It is not too early to begin planning for new taxes scheduled to appear in 2013. This alert focuses on two new taxes Congress enacted to pay for part of the cost of the 2010 healthcare reform legislation, the Affordable Care Act. Assuming the Supreme Court does not reject the healthcare law in its entirety, a new 0.9 percent hospital insurance (“HI”) tax will apply to earned income and another new 3.8 percent unearned income Medicare contribution (“UIMC”) tax will apply to investment income.
Additional HI Tax on Earned Income
The additional 0.9 percent HI tax will apply to wages1 and net earnings from self-employment2 in excess of a threshold amount: $250,000 for married couples filing a joint return, $125,000 for married couples filing separately, and $200,000 for those who are not married.3 The threshold amounts for the additional HI tax are not adjusted for inflation. Therefore, it is likely that more people will become subject to this tax in the future.
The additional tax on wages will be collected primarily by employers through payroll withholding, while any shortfall will be assessed on the income tax return. Unlike the regular 1.45 percent HI tax, there is no employer match.

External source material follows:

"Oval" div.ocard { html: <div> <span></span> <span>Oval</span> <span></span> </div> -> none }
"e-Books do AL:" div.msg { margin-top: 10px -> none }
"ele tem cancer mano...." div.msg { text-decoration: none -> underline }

The withholding obligation applies only to wages in excess of $200,000; however, the tax may apply to wages below that amount.4 Unlike the regular HI tax, which is applied separately to wages earned by each spouse, the new HI tax is imposed on combined wages for married couples filing a joint return. As a result, two working spouses, each earning $150,000 will have no additional withholding taken out by their employers; but they will still be liable for the additional HI tax to the extent their joint earnings exceeds $250,000. Because the threshold for married couples is less than twice the threshold for unmarried earners, the potential for a “marriage penalty” exists.

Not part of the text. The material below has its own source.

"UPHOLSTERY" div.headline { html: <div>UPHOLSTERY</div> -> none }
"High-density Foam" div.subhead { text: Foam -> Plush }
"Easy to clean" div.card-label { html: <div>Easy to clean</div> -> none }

New UIMC Tax on Net Investment Income
The 3.8 percent UIMC tax will be imposed on the lesser of:
- net investment income; or
- the excess of modified adjusted gross income (“MAGI”) over a threshold amount.5
The threshold amounts are the same as those used for the new HI tax.6 For UIMC tax purposes, these thresholds are also not indexed for inflation.
The UIMC tax applies to the full amount of net investment income only if MAGI exceeds the threshold amount by at least the amount of net investment income. The additional HI tax on earned income and the UIMC tax on investment income can both apply in the same year.
MAGI is defined as adjusted gross income, increased by foreign earned income or housing costs excluded from income,7 and reduced by deductions attributable to the excluded income.